Still Crazy is a 1998 British comedy film directed by Brian Gibson (his final film before his death in 2004). The plot concerns a fictional 1970s rock band named Strange Fruit, who, after being split up for two decades, are persuaded to get back together to perform at a reunion in the same concert venue where they played their last gig. The film focuses on the personal lives of the band members and those closest to them, and their individual experiences with approaching middle-age and the success that eluded them.

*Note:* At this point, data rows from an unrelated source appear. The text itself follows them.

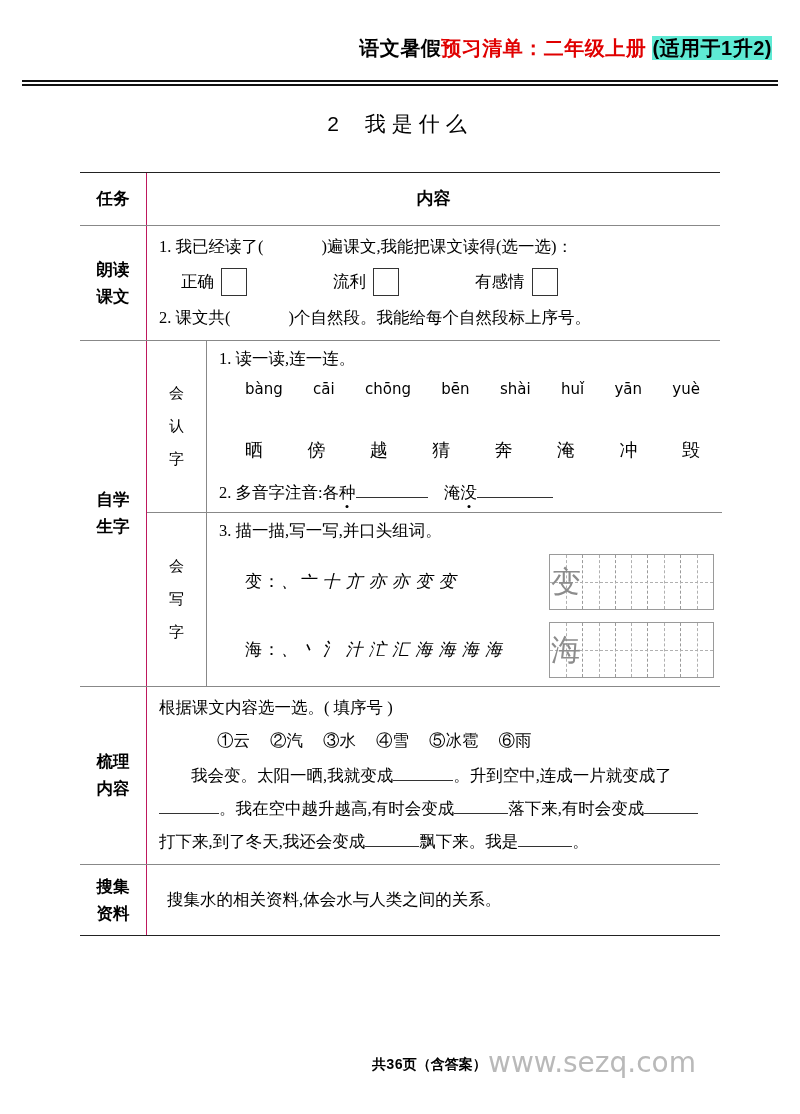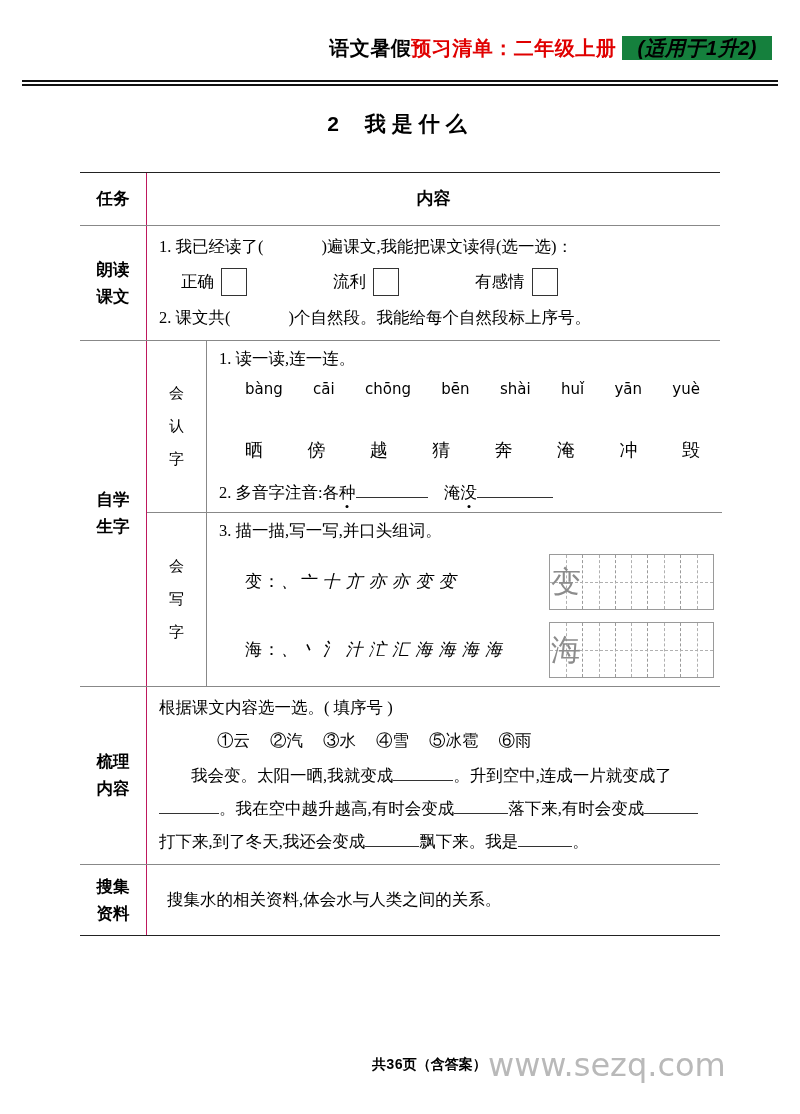--- a/index.html
+++ b/index.html
@@ -30,43 +30,42 @@
     white-space: nowrap;
     font-size: 20px;
     font-weight: bold;
     letter-spacing: 0.5px;
     line-height: 1;
     font-family: "Liberation Sans", "DejaVu Sans", sans-serif;
   }
   .header-part-black { color: #000; }
   .header-part-red { color: #e00000; }
   .header-badge {
-    background: #15803d;
+    background: #5eead4;
     color: #000;
-    padding: 1px 15px;
-    font-style: italic;
+    padding: 1px 0;
   }
   .header-rule {
     position: absolute;
     left: 22px;
     right: 22px;
     top: 80px;
     border-top: 2px solid #111;
     border-bottom: 2px solid #111;
     height: 2px;
   }
 
   
   .doc-title {
     position: absolute;
     left: 0; right: 0;
     top: 110px;
     text-align: center;
     font-size: 21px;
-    font-weight: bold;
+    font-weight: normal;
     letter-spacing: 6px;
     font-family: "Liberation Sans", "DejaVu Sans", sans-serif;
   }
   .doc-title .num { letter-spacing: 2px; }
 
   
   .sheet {
     position: absolute;
     left: 80px;
     top: 172px;
@@ -310,21 +309,21 @@
     top: 12px;
     font-size: 14px;
     font-weight: bold;
     font-family: Liberation Mono, monospace;
     white-space: nowrap;
   }
   .watermark {
     position: absolute;
     left: 488px;
     top: 2px;
-    font-size: 32px;
+    font-size: 28px;
     color: #b9b9b9;
     font-family: "DejaVu Sans", "Liberation Sans", sans-serif;
     letter-spacing: 0px;
     white-space: nowrap;
   }
 </style>
 </head>
 <body>
 
 <div class="page-header">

It was nominated for two Golden Globes in 1999.

Plot 
The band Strange Fruit performs at the 1977 Wisbech Rock Festival. Hughie Case tells how, due to the pursuit of "fame, fortune and fornication" – and the drug overdose of their original singer, Keith Lovell – this is their last performance. After various issues, the band prematurely ends their performance, frustrated over competing egos and members' lack of self-control.

Twenty years later, a stranger who turns out to be the Festival's founder's son recognises keyboardist Tony Costello and convinces him to reunite the band for an anniversary show. Tony tracks down Karen Knowles, their original runaround-girl. Reluctant, she is inspired to return after finding memorabilia. She insists on being the manager, and Tony agrees. Gradually, Karen and Tony track down other members: bassist Les Wickes, now a family man and roofer; drummer David "Beano" Baggot, working at a nursery and on the run from the taxman; and lead singer Ray Simms who, after years of drug and alcohol abuse, is now sober. Though claiming to be working on a solo album, Simms has not released anything in ten years.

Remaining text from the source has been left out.